WHAT THIS TASK INVOLVES:
Where in the entries below does "Риме" appear? Copy every line that has it.
*** Opening MATERIAL FOR THIS TASK ***
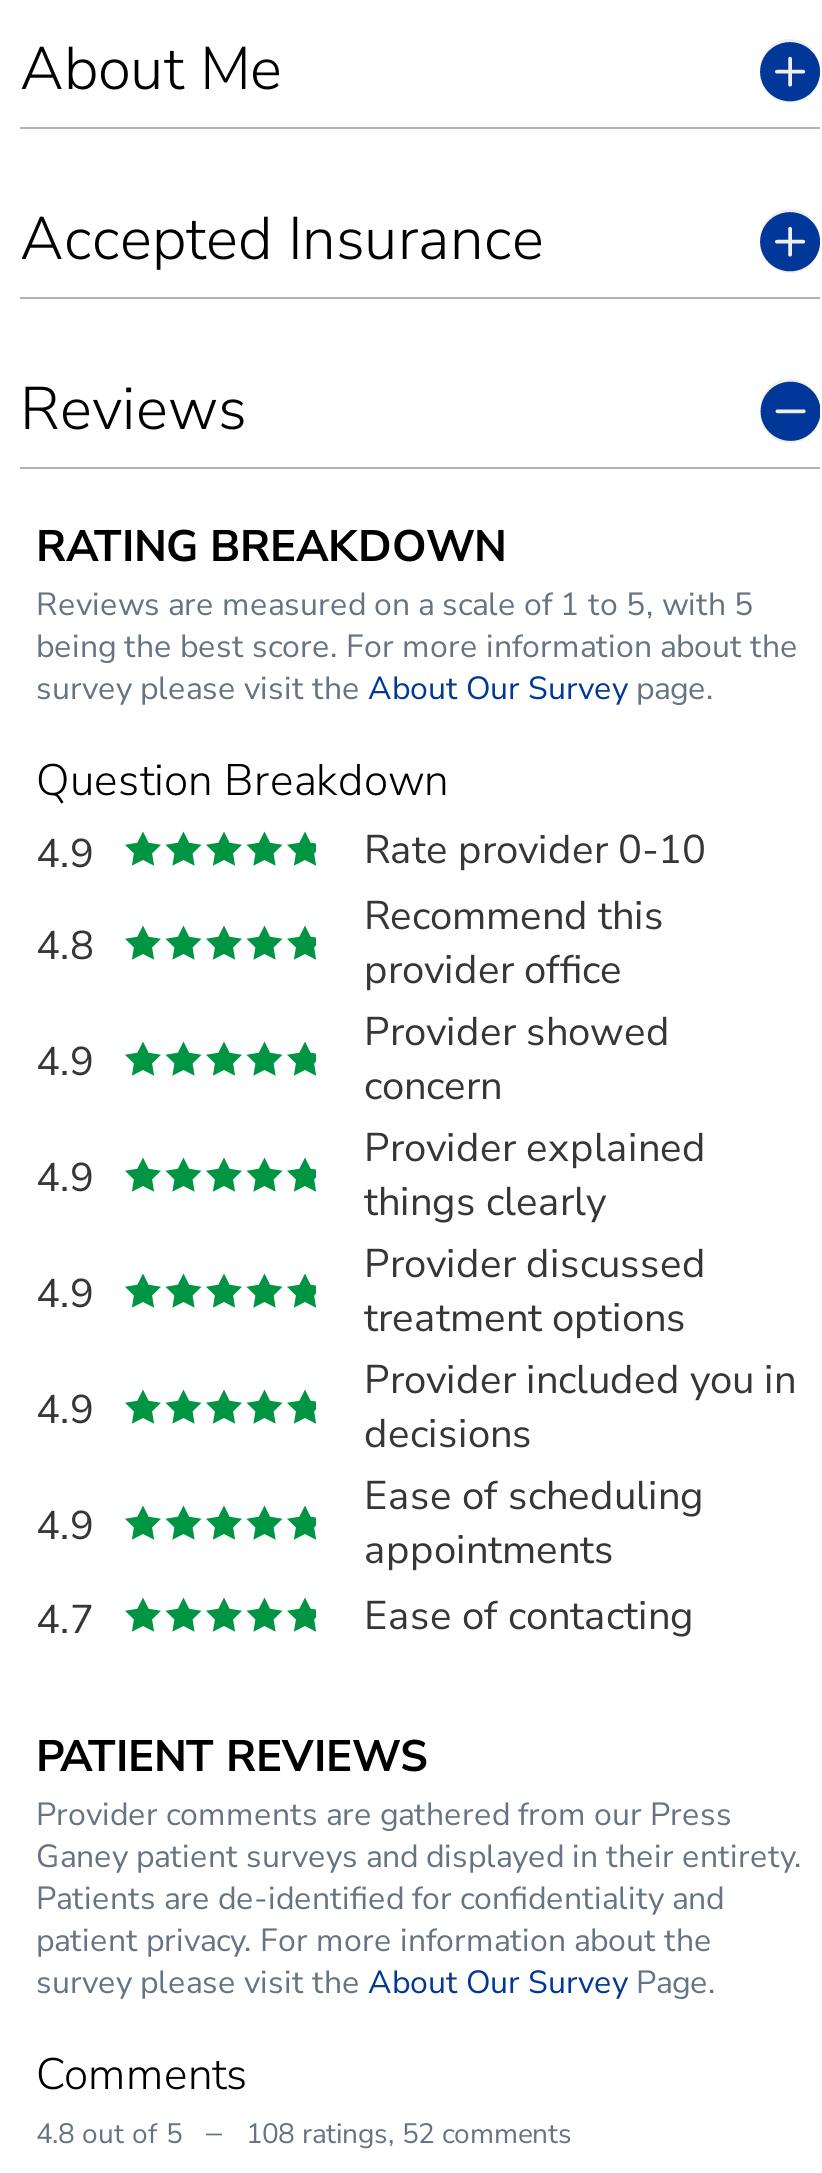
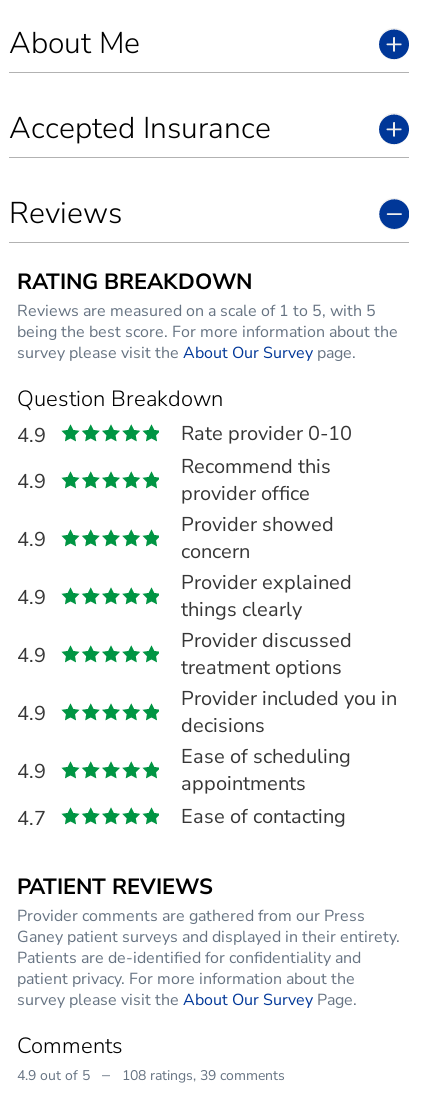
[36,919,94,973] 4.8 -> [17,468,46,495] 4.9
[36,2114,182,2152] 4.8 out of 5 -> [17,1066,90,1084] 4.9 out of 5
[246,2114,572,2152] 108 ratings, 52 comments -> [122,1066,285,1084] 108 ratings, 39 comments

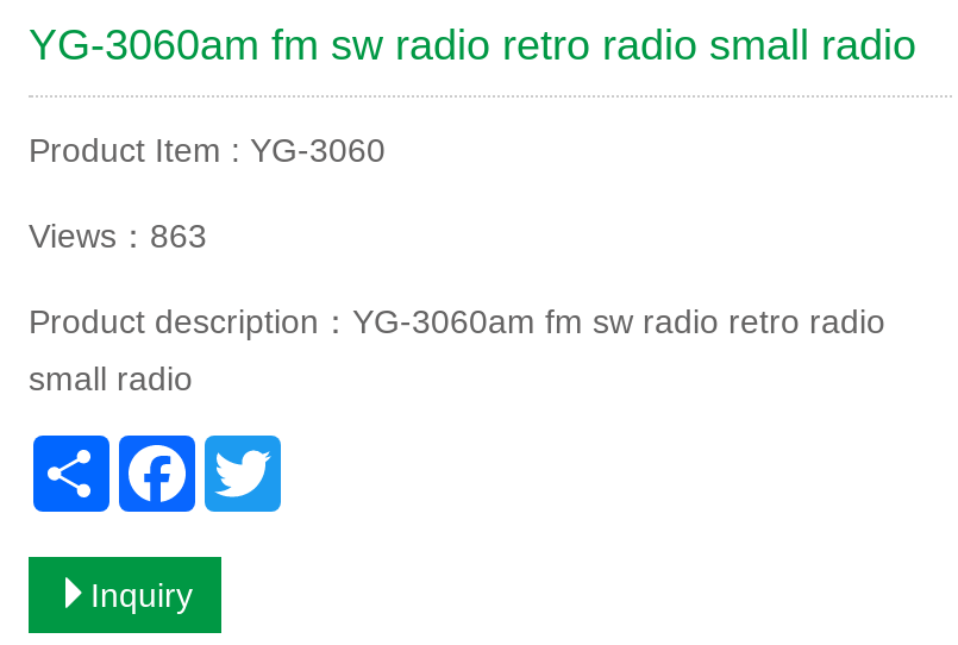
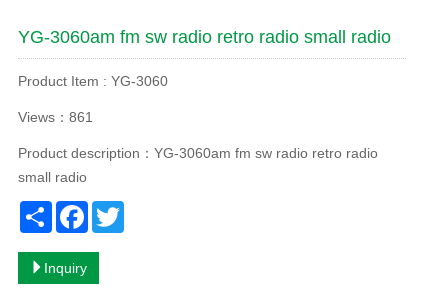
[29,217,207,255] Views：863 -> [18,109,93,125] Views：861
*** Closing MATERIAL FOR THIS TASK ***
*** Opening MATERIAL FOR THIS TASK ***
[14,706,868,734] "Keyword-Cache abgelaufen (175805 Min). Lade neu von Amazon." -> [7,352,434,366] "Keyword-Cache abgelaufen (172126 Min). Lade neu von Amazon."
*** Closing MATERIAL FOR THIS TASK ***
*** Opening MATERIAL FOR THIS TASK ***
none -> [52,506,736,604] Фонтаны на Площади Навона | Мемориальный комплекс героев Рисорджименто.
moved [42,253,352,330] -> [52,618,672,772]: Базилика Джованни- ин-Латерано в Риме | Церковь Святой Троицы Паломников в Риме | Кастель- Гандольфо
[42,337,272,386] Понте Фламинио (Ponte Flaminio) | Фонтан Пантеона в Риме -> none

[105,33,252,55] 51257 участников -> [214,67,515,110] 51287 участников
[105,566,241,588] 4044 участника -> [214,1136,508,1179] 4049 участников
*** Closing MATERIAL FOR THIS TASK ***
EXERCISE RESULT:
moved [42,253,352,330] -> [52,618,672,772]: Базилика Джованни- ин-Латерано в Риме | Церковь Святой Троицы Паломников в Риме | Кастель- Гандольфо
[42,337,272,386] Понте Фламинио (Ponte Flaminio) | Фонтан Пантеона в Риме -> none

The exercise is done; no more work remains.